Low frequency of treatable pediatric disease alleles in gnomAD: An opportunity for future genomic screening of newborns
Nina B. Gold,
Steven M. Harrison,
Jared H. Rowe,
Jessica Gold,
Elissa Furutani,
Alessandra Biffi,
Christine N. Duncan,
Akiko Shimamura,
Leslie E. Lehmann,
Robert C. Green
Affiliations
Nina B. Gold
Massachusetts General Hospital for Children, Division of Medical Genetics and Metabolism, Boston, MA, USA; Harvard Medical School, Boston, MA, USA; Corresponding author
Steven M. Harrison
Broad Institute of MIT and Harvard, Cambridge, MA, USA
Jared H. Rowe
Harvard Medical School, Boston, MA, USA; Boston Children’s Hospital, Division of Hematology and Oncology, Boston, MA, USA; Dana-Farber Cancer Institute Division of Pediatric Oncology, Boston, MA, USA
Jessica Gold
Department of Pediatrics, Division of Human Genetics, Children’s Hospital of Philadelphia, Philadelphia, PA, USA
Elissa Furutani
Boston Children’s Hospital, Division of Hematology and Oncology, Boston, MA, USA
Alessandra Biffi
Harvard Medical School, Boston, MA, USA; Boston Children’s Hospital, Division of Hematology and Oncology, Boston, MA, USA; Dana-Farber Cancer Institute Division of Pediatric Oncology, Boston, MA, USA
Christine N. Duncan
Harvard Medical School, Boston, MA, USA; Boston Children’s Hospital, Division of Hematology and Oncology, Boston, MA, USA; Dana-Farber Cancer Institute Division of Pediatric Oncology, Boston, MA, USA
Akiko Shimamura
Harvard Medical School, Boston, MA, USA; Boston Children’s Hospital, Division of Hematology and Oncology, Boston, MA, USA; Dana-Farber Cancer Institute Division of Pediatric Oncology, Boston, MA, USA
Leslie E. Lehmann
Harvard Medical School, Boston, MA, USA; Boston Children’s Hospital, Division of Hematology and Oncology, Boston, MA, USA; Dana-Farber Cancer Institute Division of Pediatric Oncology, Boston, MA, USA
Robert C. Green
Harvard Medical School, Boston, MA, USA; Broad Institute of MIT and Harvard, Cambridge, MA, USA; Brigham and Women’s Hospital, Boston, MA, USA; Ariadne Labs, Boston, MA, USA
Summary: Hematopoietic stem cell transplant (HSCT) can prevent progression of several genetic disorders.
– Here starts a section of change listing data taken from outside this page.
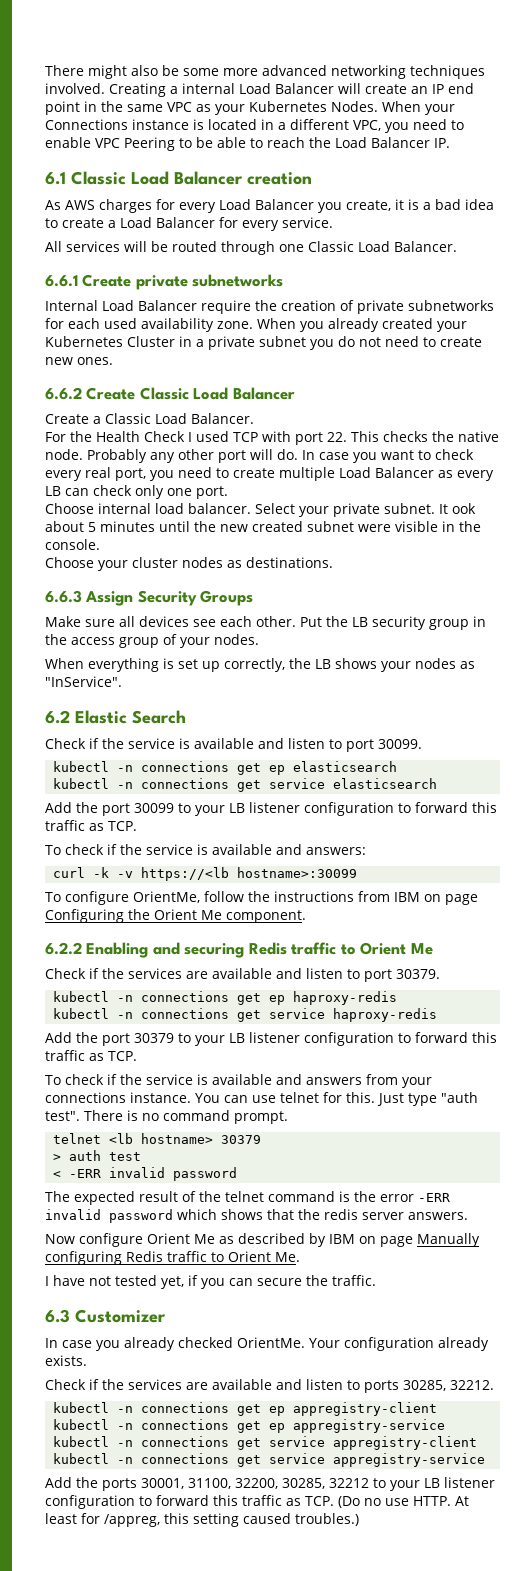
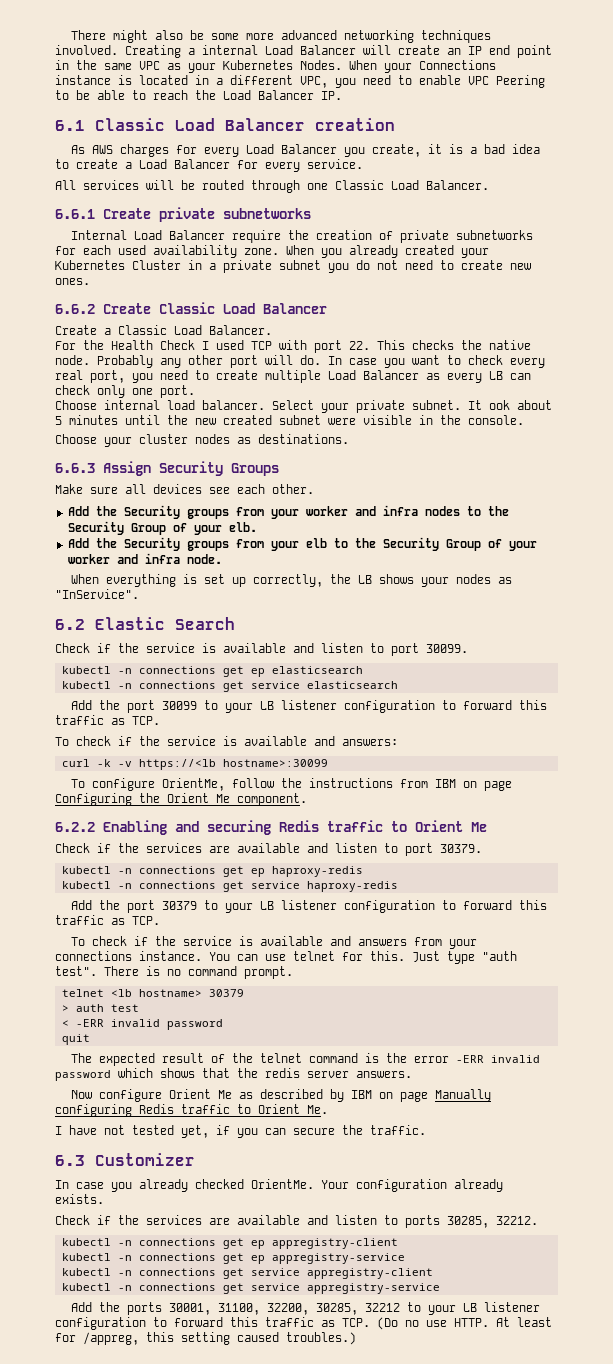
[300,616,486,630] [45,634,259,648] Put the LB security group in the access group of your nodes. -> [67,505,509,519] [67,521,257,535] [67,537,537,551] [67,553,222,564] // Add the Security groups from your worker and infra nodes to the Security Group of your elb. // Add the Security groups from your elb to the Security Group of your worker and infra node.
(238, 1174) none -> [61,1034,90,1045] // quit

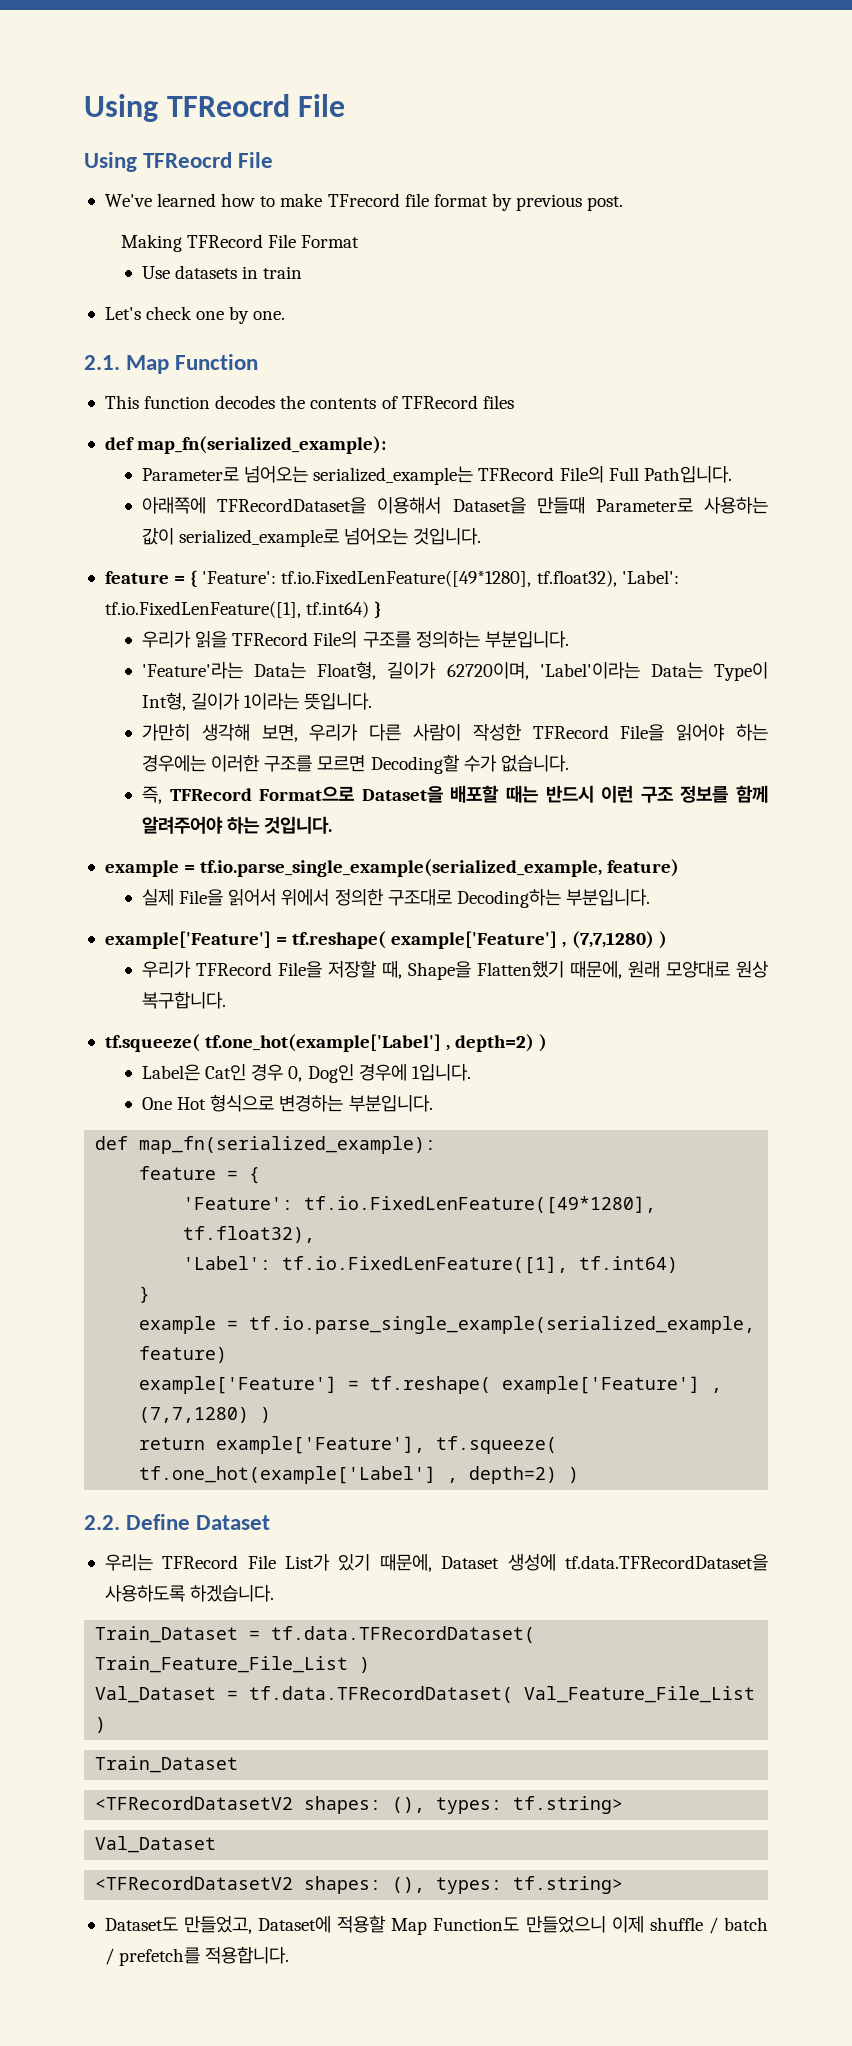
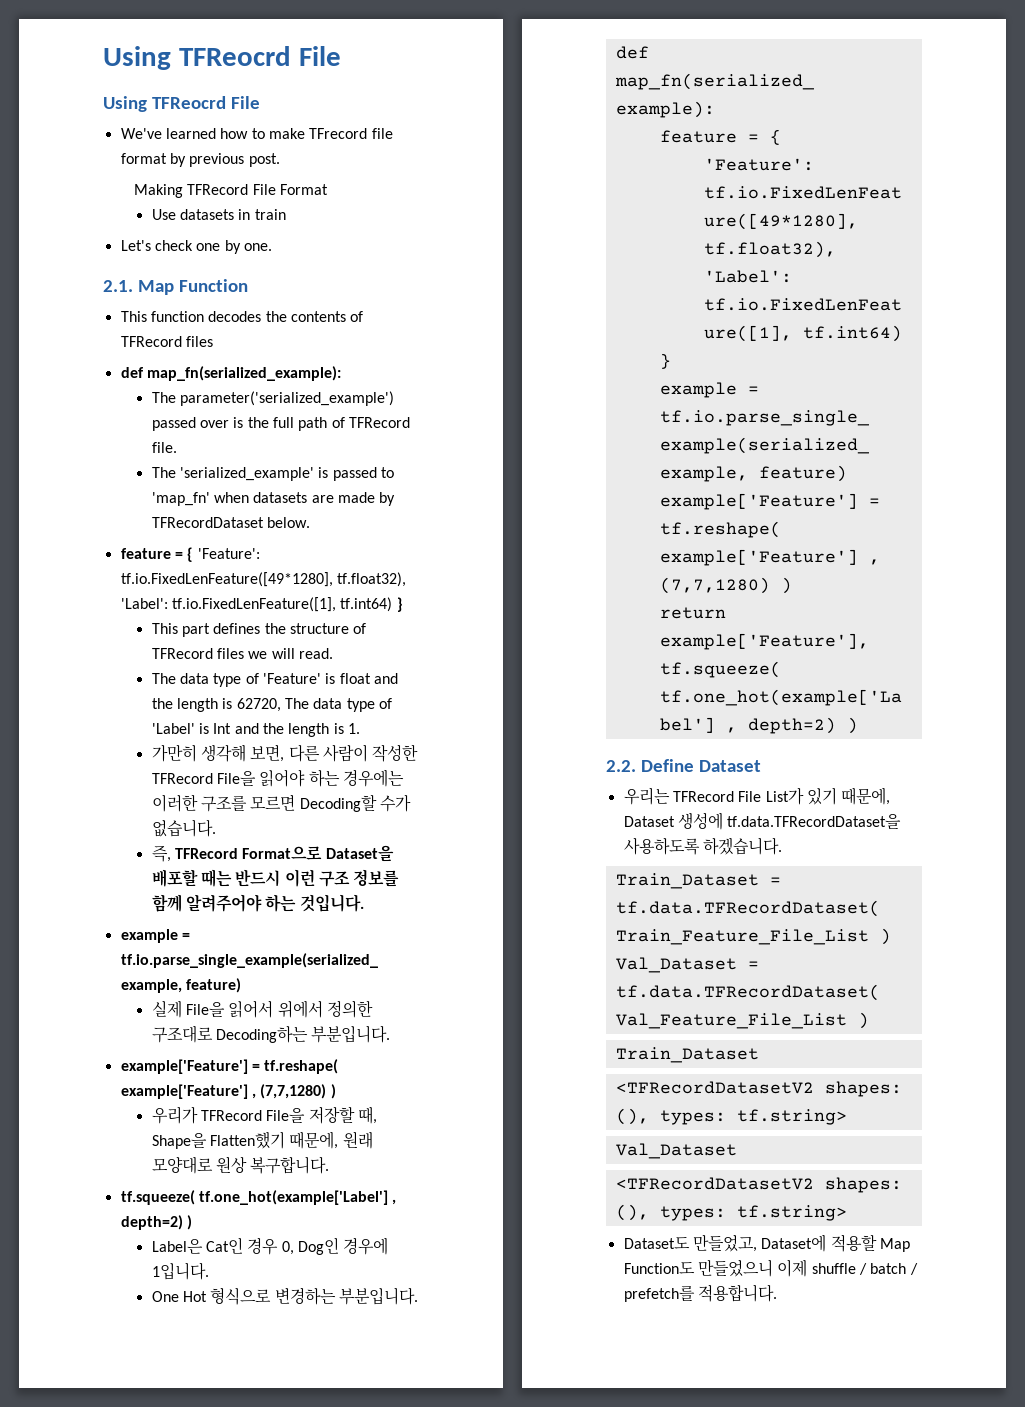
[141,466,732,485] [141,497,769,514] [141,528,482,547] Parameter로 넘어오는 serialized_example는 TFRecord File의 Full Path입니다. // 아래쪽에 TFRecordDataset을 이용해서 Dataset을 만들때 Parameter로 사용하는 값이 serialized_example로 넘어오는 것입니다. -> [151,391,395,406] [151,417,410,431] [151,442,177,453] [151,467,394,481] [151,492,396,506] [151,517,311,528] The parameter('serialized_example') passed over is the full path of TFRecord file. // The 'serialized_example' is passed to 'map_fn' when datasets are made by TFRecordDataset below.
[141,631,569,648] [141,661,768,681] [141,692,373,711] 우리가 읽을 TFRecord File의 구조를 정의하는 부분입니다. // 'Feature'라는 Data는 Float형, 길이가 62720이며, 'Label'이라는 Data는 Type이 Int형, 길이가 1이라는 뜻입니다. -> [151,623,367,637] [151,648,333,659] [151,673,398,687] [151,698,392,712] [151,723,360,737] This part defines the structure of TFRecord files we will read. // The data type of 'Feature' is float and the length is 62720, The data type of 'Label' is Int and the length is 1.
[309,724,359,741] 우리가 -> (285, 753) none

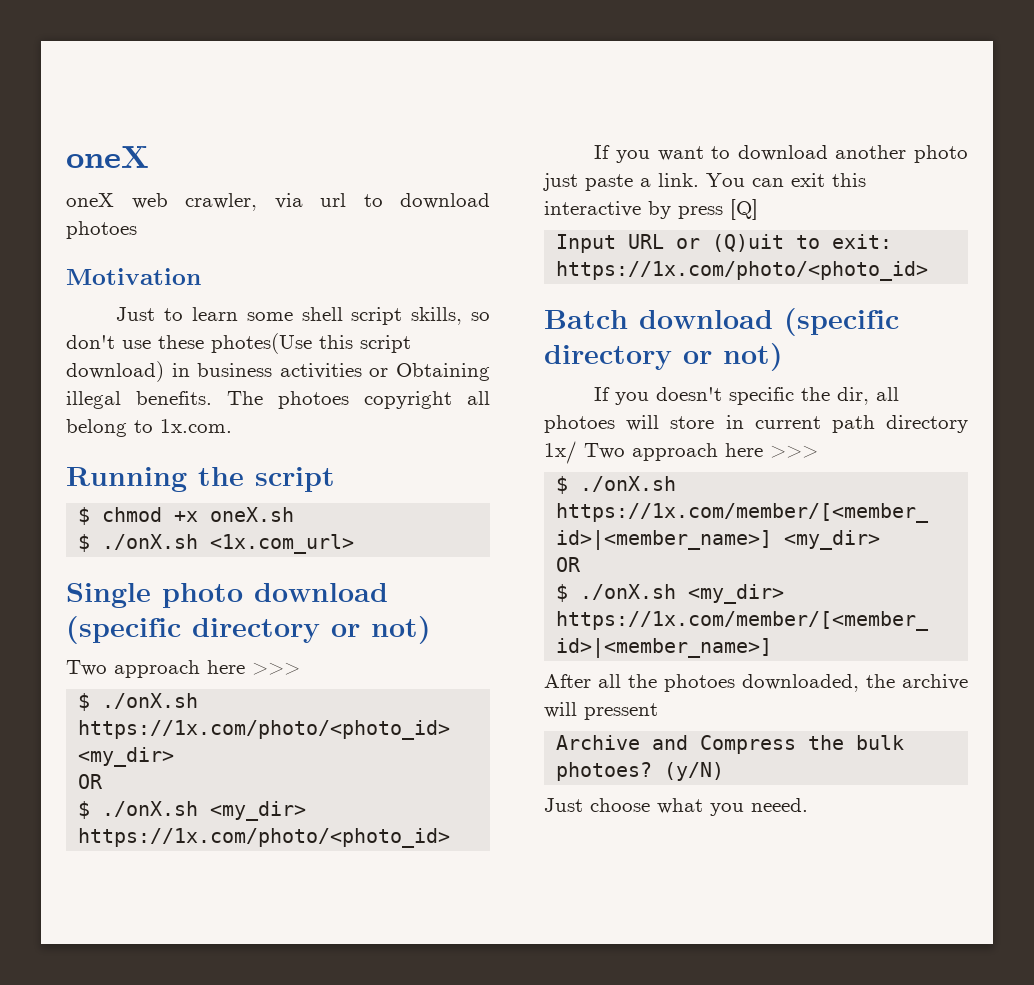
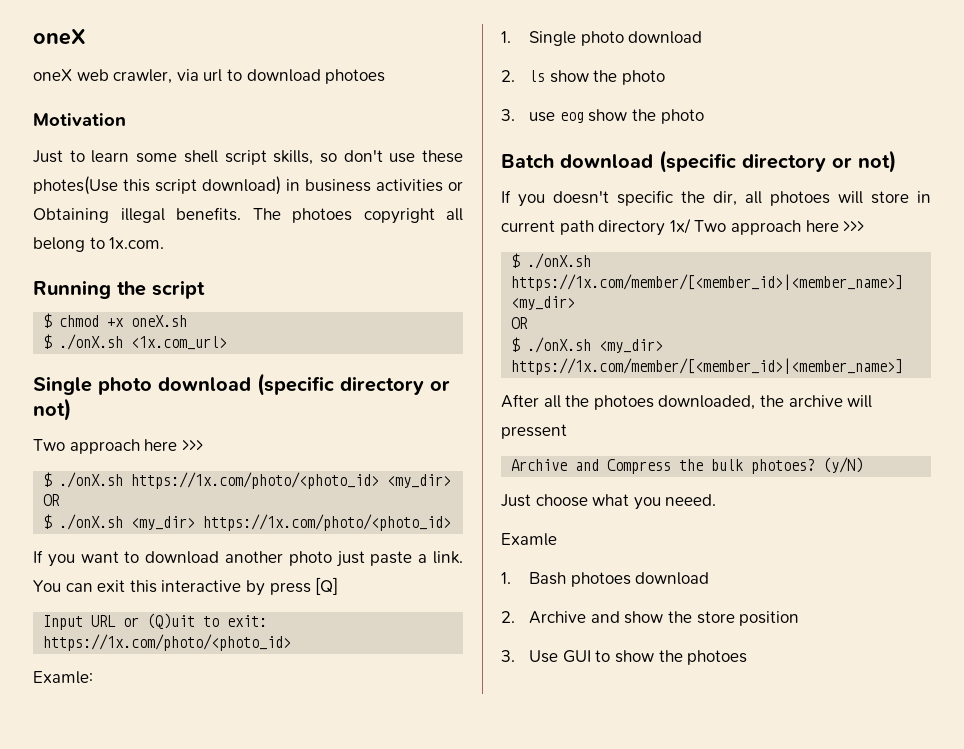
(929, 271) none -> [33,671,93,684] [501,31,703,46] [501,70,665,85] [501,109,704,124] // Examle: // 1. Single photo download // 2. ls show the photo // 3. use eog show the photo
(808, 805) none -> [501,533,557,546] [501,572,710,587] [501,611,800,626] [501,650,748,665] // Examle // 1. Bash photoes download // 2. Archive and show the store position // 3. Use GUI to show the photoes

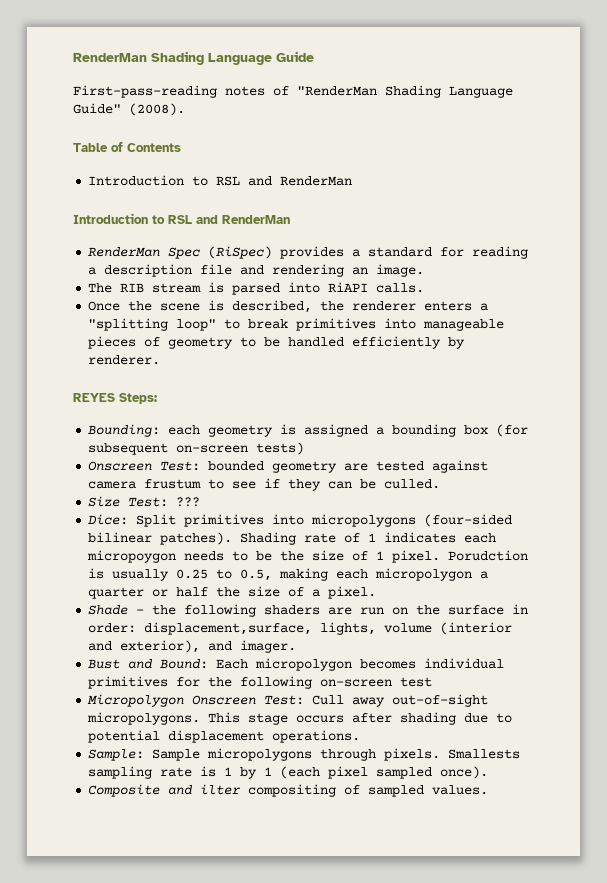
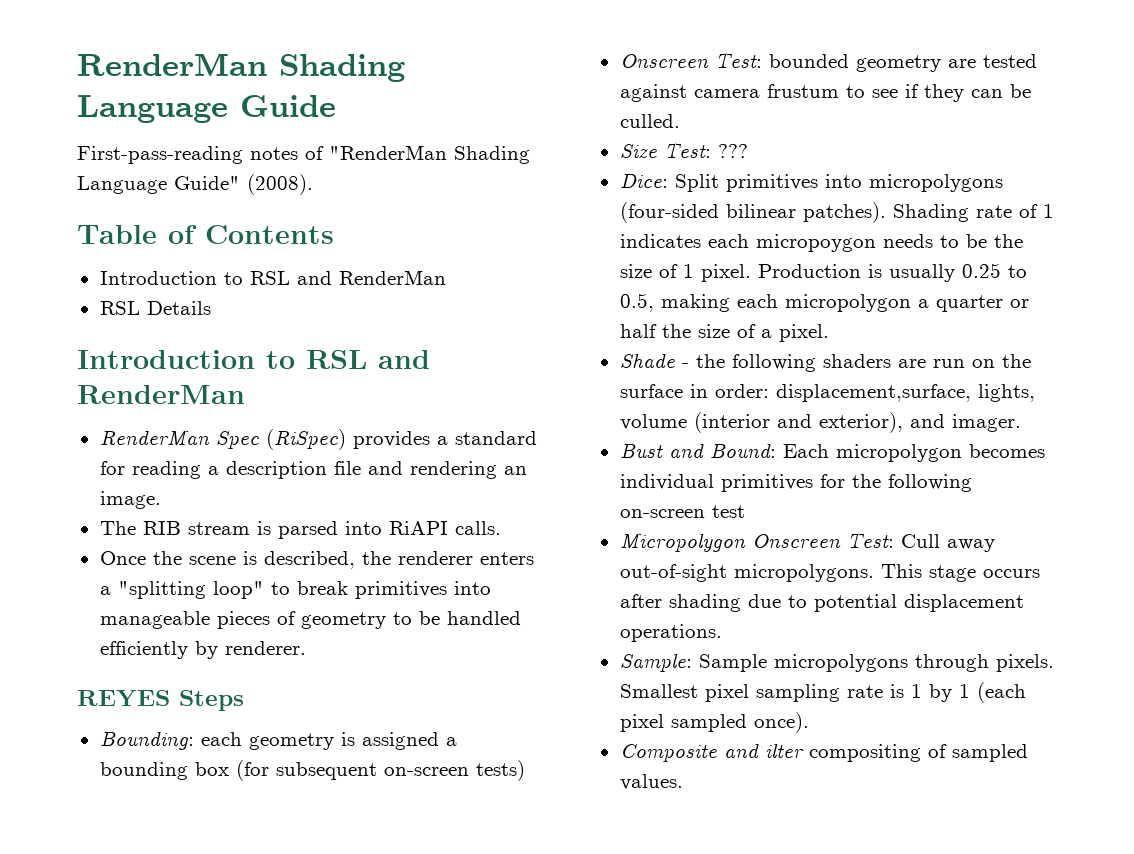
(353, 181) none -> [99,301,211,315] // RSL Details
[119,393,157,404] Steps: -> [179,690,244,711] Steps
[448,550,529,561] Porudction -> [757,264,861,278] Production
[448,749,521,759] Smallests -> [619,684,749,702] Smallest pixel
Although a subset of these disorders are identified on newborn screening panels, others are not identified until irreversible symptoms develop. Genetic testing is an efficient methodology to ascertain pre-symptomatic children, but the penetrance of risk-associated variants in the general population is not well understood. We developed a list of 127 genes associated with disorders treatable with HSCT. We identified likely pathogenic or pathogenic (LP/P) and loss-of-function (LoF) variants in these genes in the Genome Aggregation Database (gnomAD), a dataset containing exome and genome sequencing data from 141,456 healthy adults. Within gnomAD, we identified 59 individuals with a LP/P or LoF variant in 15 genes. Genes were associated with bone marrow failure syndromes, bleeding disorders, primary immunodeficiencies, osteopetrosis, metabolic disorders, and epidermolysis bullosa. In conclusion, few ostensibly healthy adults had genotypes associated with pediatric disorders treatable with HSCTs. Given that most of these disorders do not have biomarkers that could be cheaply and universally assessed on a standard newborn screen, our data suggest that genetic testing may be a complementary approach to traditional newborn screening methodology that has the potential to improve mortality and is not expected to lead to a high burden of false-positive results.